Obviously, I have to pay for the treatments (2 separate visits-- 1 for a day, the other is the overnight stay). That doesn't bother me-- yeah, there will be constraints and I may not be able to go out and buy some clothes or spend the money eating out, but that doesn't matter! I need him to be healthy and happy. He needs his heart to be healthy so he can do what he enjoys most: running around our 15 acres, chasing tennis balls, and dipping in the pond to cool off. I just hate that when I look at him how worried I get.. But at least I'll be here this summer to be beside him through the process. Right now I feel like an awful parent who could've prevented all this (hearworm pills do just that) but we couldn't afford to take him to the vet, and I honestly didn't know how bad this could be... 

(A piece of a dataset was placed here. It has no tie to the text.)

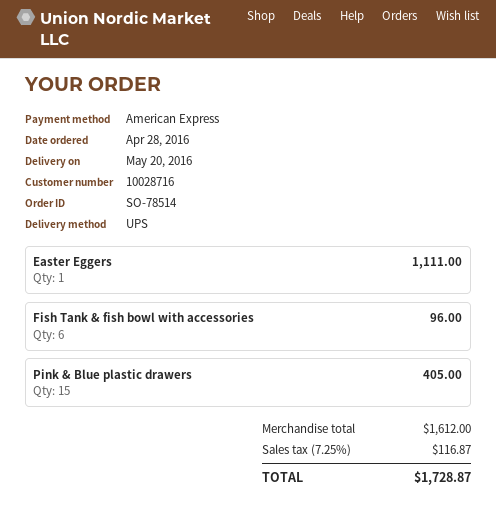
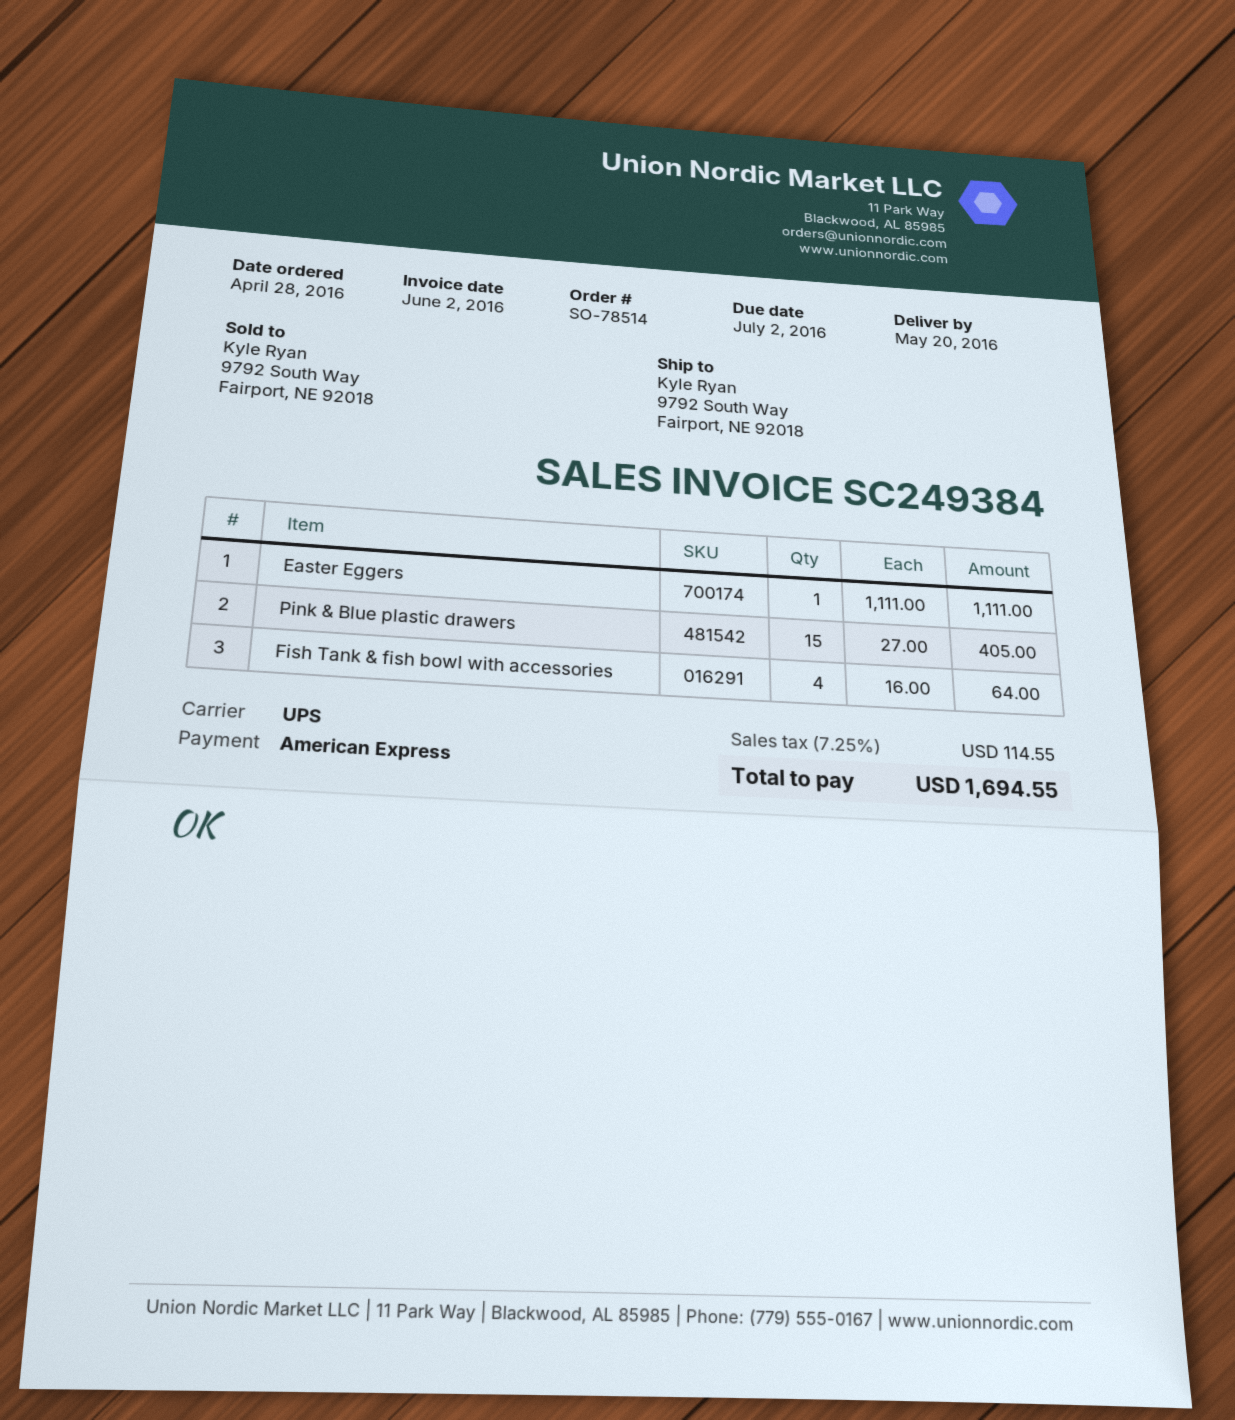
Fish Tank & fish bowl with accessories: 6 for 96.00 -> 4 for 64.00
tax: 7.25% = 116.87 -> 7.25% = 114.55
total: 1728.87 -> 1694.55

So, if you're reading this, please pray for Rusty. And please pray for my family. The treatments and care will be hard for him and us. He's a young, active dog and deserves the best care imaginable. He's my heart and my joy... 


Because He watches over even the sparrows.
KT

Sunday, May 8, 2011

You know who I mean...

That person...
Yup, I bet a lot of people have one. A certain someone who you just don't know how to define. You like each other but for various reasons it will just never work. It's the sad truth.

And it may not be a romantic thing either. You could have a friend who comes and goes from your life.

To all those people who have a person, I'm praying for you. Maybe one day things will work out and you'll both meet in the middle. Probably not though. Because if God's will isn't in it, I doubt he'd let it happen.

So stay strong and keep doing your thing. Love on that person who swings like a pendulum back and forth into your life, because he/she is easy to love and you care for him/her. Just know that you could get hurt and try not to set yourself up for failure. But keep loving and persevering because there's a reason for your person.